### Dataset records
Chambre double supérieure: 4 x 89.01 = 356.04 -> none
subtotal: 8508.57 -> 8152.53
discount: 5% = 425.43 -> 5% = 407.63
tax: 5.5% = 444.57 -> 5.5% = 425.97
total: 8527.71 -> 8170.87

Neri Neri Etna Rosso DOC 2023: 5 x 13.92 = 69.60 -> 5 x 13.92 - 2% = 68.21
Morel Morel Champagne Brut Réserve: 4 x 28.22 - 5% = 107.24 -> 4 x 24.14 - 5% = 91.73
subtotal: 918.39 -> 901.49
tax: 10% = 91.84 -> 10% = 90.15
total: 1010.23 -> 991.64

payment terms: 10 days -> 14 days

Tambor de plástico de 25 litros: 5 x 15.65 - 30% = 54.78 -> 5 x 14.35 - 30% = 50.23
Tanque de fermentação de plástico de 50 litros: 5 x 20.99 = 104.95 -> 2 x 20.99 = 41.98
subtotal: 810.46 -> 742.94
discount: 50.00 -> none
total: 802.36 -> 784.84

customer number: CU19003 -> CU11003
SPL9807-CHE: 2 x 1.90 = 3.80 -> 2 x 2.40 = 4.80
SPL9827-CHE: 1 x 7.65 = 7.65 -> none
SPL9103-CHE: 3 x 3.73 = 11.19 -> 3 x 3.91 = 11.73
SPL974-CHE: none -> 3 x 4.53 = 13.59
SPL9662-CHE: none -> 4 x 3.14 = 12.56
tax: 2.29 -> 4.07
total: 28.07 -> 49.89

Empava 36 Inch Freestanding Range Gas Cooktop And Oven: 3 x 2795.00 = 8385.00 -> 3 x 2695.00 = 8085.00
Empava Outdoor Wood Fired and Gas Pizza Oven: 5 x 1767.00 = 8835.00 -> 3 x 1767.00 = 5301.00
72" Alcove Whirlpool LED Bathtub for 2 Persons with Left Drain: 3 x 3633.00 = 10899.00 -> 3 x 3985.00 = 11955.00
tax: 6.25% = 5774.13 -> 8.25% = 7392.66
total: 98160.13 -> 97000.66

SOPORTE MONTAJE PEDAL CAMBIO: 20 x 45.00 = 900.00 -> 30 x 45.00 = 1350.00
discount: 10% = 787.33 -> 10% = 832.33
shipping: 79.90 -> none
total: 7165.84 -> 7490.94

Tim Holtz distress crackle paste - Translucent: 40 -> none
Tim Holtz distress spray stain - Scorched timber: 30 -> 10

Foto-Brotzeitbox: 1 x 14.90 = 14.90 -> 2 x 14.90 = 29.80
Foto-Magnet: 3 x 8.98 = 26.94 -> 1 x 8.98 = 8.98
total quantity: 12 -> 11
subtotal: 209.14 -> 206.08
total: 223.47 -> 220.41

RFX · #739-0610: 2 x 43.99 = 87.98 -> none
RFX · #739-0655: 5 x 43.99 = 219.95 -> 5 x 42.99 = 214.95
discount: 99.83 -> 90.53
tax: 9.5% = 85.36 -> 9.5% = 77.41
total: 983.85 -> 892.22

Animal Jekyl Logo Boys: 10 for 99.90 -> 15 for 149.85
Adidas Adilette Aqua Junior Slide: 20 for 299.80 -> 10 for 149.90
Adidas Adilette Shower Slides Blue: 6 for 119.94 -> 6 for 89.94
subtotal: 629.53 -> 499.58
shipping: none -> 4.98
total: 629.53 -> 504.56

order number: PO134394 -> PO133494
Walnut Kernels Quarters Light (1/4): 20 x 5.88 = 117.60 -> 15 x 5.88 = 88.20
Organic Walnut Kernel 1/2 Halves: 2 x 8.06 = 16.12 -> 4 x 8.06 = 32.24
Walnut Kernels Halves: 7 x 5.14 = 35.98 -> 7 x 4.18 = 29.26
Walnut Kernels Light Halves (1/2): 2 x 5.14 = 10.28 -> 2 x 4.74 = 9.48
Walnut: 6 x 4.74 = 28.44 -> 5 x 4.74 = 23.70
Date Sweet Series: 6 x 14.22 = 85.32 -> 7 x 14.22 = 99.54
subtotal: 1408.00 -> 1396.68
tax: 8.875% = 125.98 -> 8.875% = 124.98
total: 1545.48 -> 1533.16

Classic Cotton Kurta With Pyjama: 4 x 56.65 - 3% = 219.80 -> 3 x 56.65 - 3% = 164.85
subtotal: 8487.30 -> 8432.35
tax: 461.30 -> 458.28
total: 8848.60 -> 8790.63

### What is being asked
If a line in the records above contains "Foto", copy that line.

### Answer for the task
Foto-Brotzeitbox: 1 x 14.90 = 14.90 -> 2 x 14.90 = 29.80
Foto-Magnet: 3 x 8.98 = 26.94 -> 1 x 8.98 = 8.98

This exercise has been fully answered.